Irrial shivered. Then, “So why—?”
It was the witch, this time, who anticipated her question. “Because they have a sense of self, and a will of their own. I can inhabit them, but control is another matter entirely. It’s very difficult. I doubt I could have
kept it up for more than a few minutes—not much longer than it took to get them to help us, really.”
‘And to deal with the only one who knew what she’d done. The witch’s teeth are showing.’
It took, at best guess, mere minutes to lose all sense of direction, all track of time. There was nothing but blank stone that had never before been seen by human eyes; narrow, jagged passages that tore at clothes and skin; overhangs that lurked in wait to crack careless skulls. They heard only their own breathing and their own footsteps. Even the echoes were oddly muted, repressed by the weight of the earth overhead.

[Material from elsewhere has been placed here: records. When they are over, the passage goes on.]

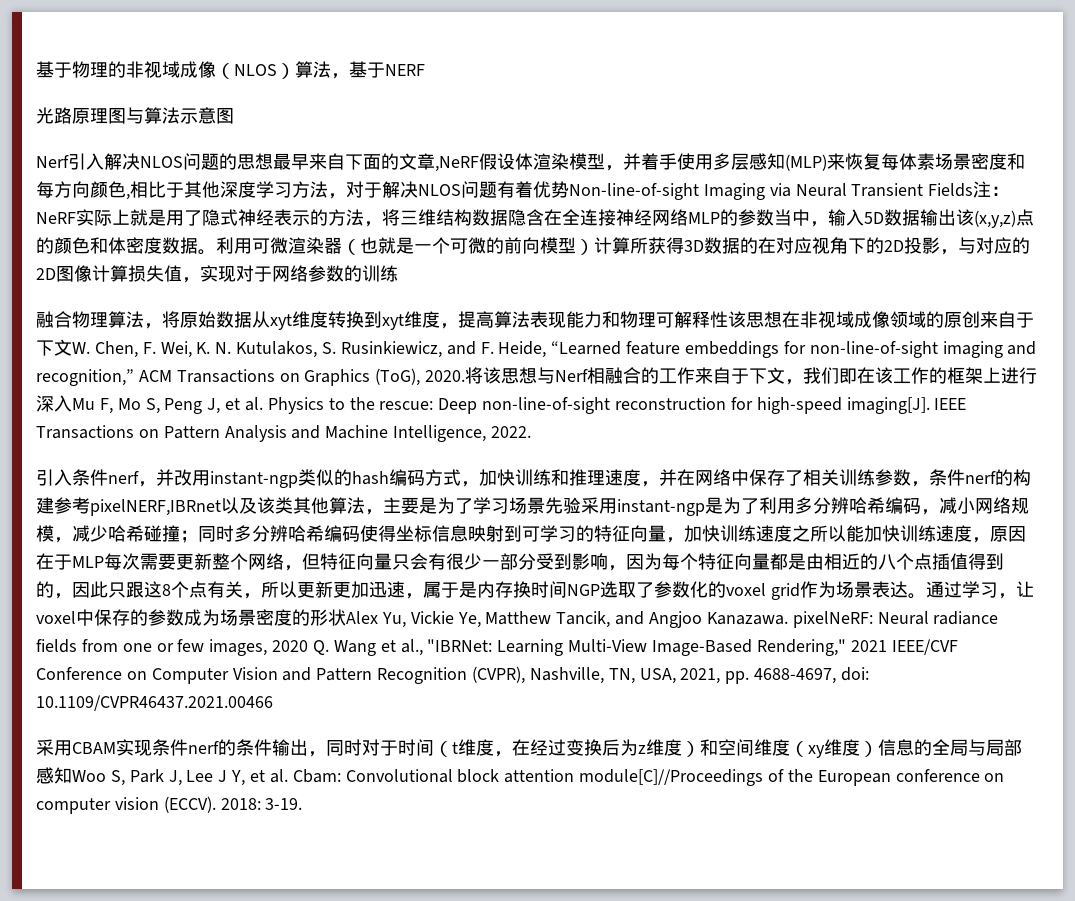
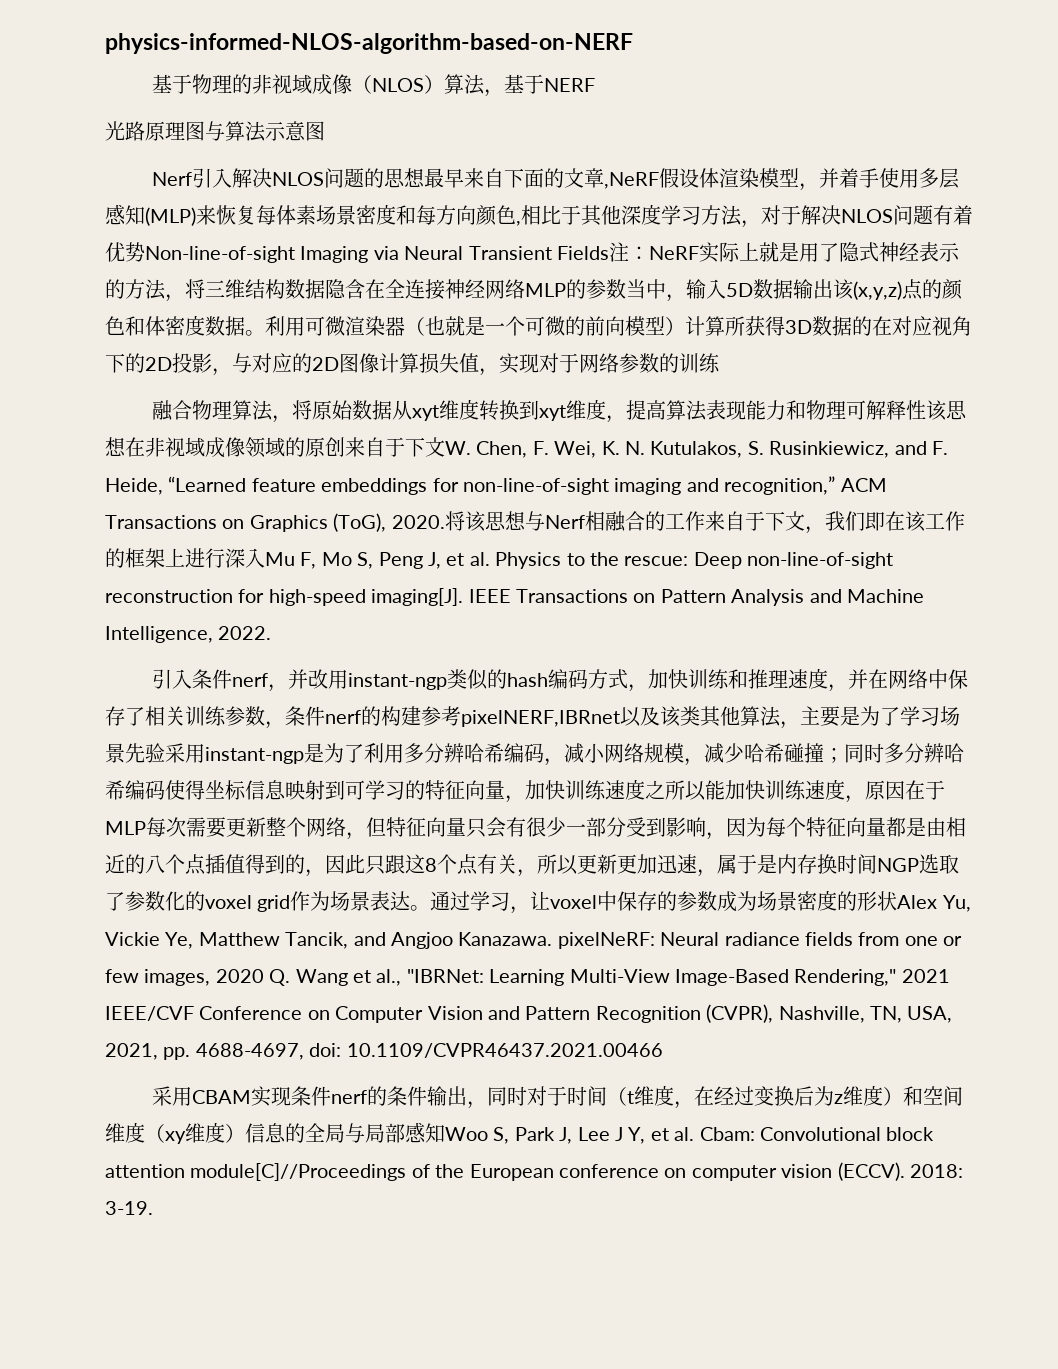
+ physics-informed-NLOS-algorithm-based-on-NERF

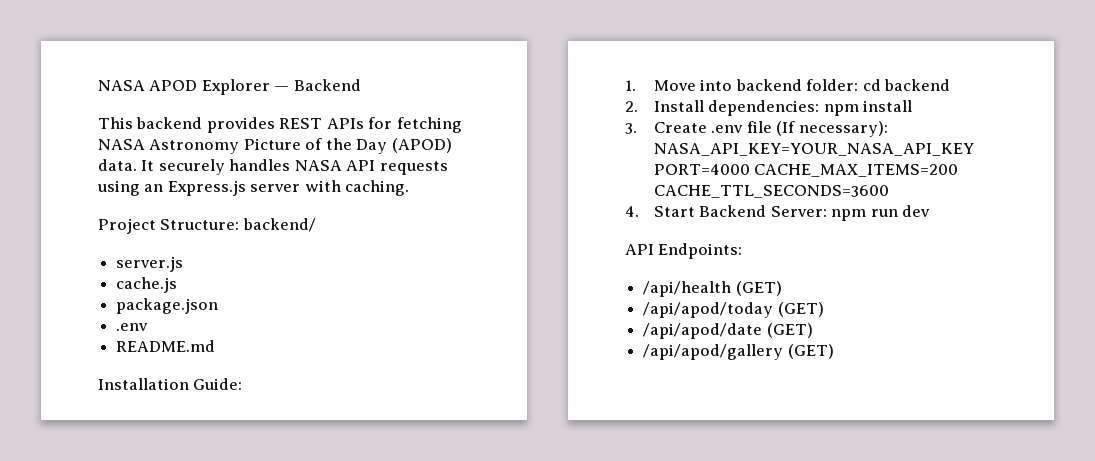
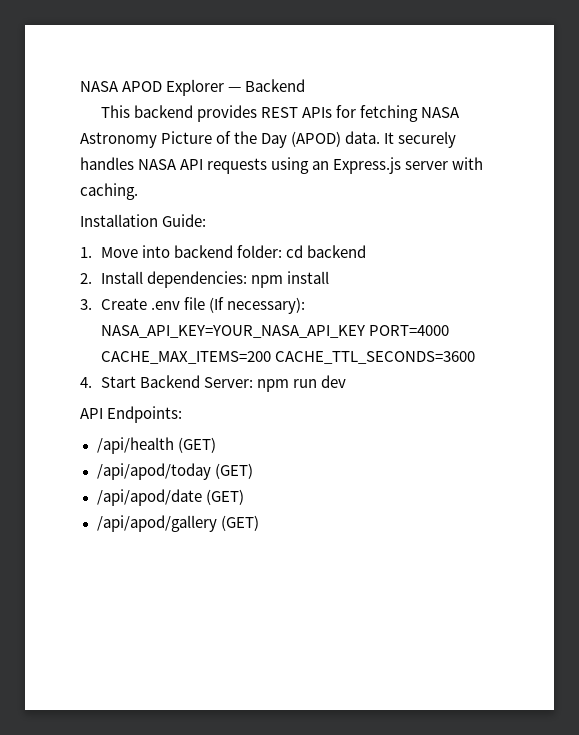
- Project Structure: backend/
- server.js
- cache.js
- package.json
- .env
- README.md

At times they climbed, hauling themselves hand over fist up steep inclines that threatened to crumble beneath their weight, dropping them back into the shadowed emptiness; or scrambling down slopes on which standing was impossible, tearing hands and knees when they crawled, thighs and buttocks when they slid. And at other times they passed through solid walls, seeping through as the gnome held the way open, praying that the stone would never prove thicker than their lungs could handle. Corvis didn’t know for certain what would happen if he took a breath while he and the rock slid obscenely through each other, but he did know that he’d rather never find out.
The air grew stale as they traveled ever deeper, and the barriers between them and the outside world thicker. He struggled not to wheeze with every step, heard Irrial gasping at the slightest exertion. And never once did the gnome show any inclination to rest, or even to slow its headlong pace, either unaware of, or unconcerned with, their discomfort. Corvis started to wonder if battling through the Cephiran patrols might not have been the better option after all.
But slowly, so gradually he initially failed to notice, the walls spread outward, the echoes of their footsteps grew louder. Forcing his attention from his exhausted feet, Corvis examined his new surroundings and discovered a far wider passage, replete with forks and little side corridors. From within he heard the occasional scuff of movement, the hiss of a whispered word.